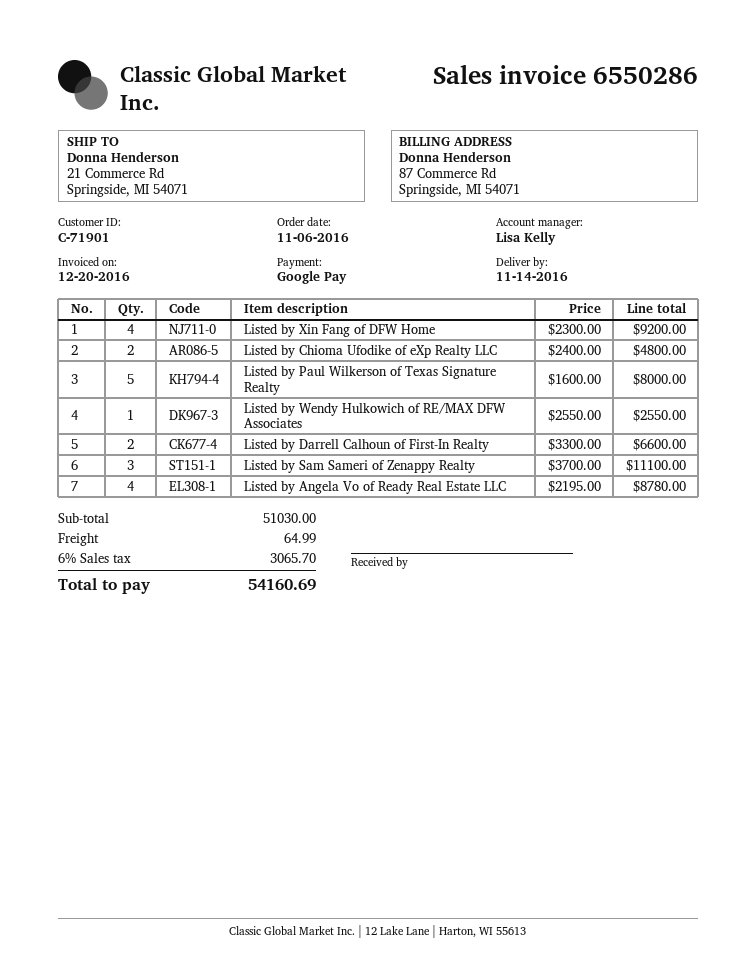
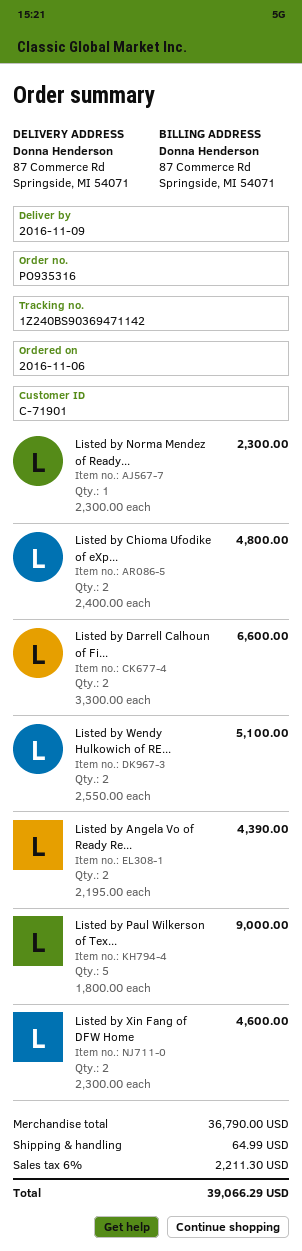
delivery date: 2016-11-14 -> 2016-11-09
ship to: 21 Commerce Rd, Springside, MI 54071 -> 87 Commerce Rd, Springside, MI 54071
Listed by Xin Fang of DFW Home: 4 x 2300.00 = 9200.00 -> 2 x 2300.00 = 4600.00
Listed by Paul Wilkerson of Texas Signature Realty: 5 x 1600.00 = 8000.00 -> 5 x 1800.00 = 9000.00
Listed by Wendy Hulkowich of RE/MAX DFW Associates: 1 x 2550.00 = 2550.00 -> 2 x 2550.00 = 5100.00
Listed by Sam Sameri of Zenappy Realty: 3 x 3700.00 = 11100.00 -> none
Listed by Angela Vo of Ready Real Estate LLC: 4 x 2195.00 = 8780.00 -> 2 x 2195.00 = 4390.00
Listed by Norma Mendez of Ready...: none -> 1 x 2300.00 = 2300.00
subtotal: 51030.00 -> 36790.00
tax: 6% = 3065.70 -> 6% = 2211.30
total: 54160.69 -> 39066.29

######

— How to complete this task —
Take the preceding listing and transcribe it exactly, skipping the pictures.

— Response —
delivery date: 2016-11-14 -> 2016-11-09
ship to: 21 Commerce Rd, Springside, MI 54071 -> 87 Commerce Rd, Springside, MI 54071
Listed by Xin Fang of DFW Home: 4 x 2300.00 = 9200.00 -> 2 x 2300.00 = 4600.00
Listed by Paul Wilkerson of Texas Signature Realty: 5 x 1600.00 = 8000.00 -> 5 x 1800.00 = 9000.00
Listed by Wendy Hulkowich of RE/MAX DFW Associates: 1 x 2550.00 = 2550.00 -> 2 x 2550.00 = 5100.00
Listed by Sam Sameri of Zenappy Realty: 3 x 3700.00 = 11100.00 -> none
Listed by Angela Vo of Ready Real Estate LLC: 4 x 2195.00 = 8780.00 -> 2 x 2195.00 = 4390.00
Listed by Norma Mendez of Ready...: none -> 1 x 2300.00 = 2300.00
subtotal: 51030.00 -> 36790.00
tax: 6% = 3065.70 -> 6% = 2211.30
total: 54160.69 -> 39066.29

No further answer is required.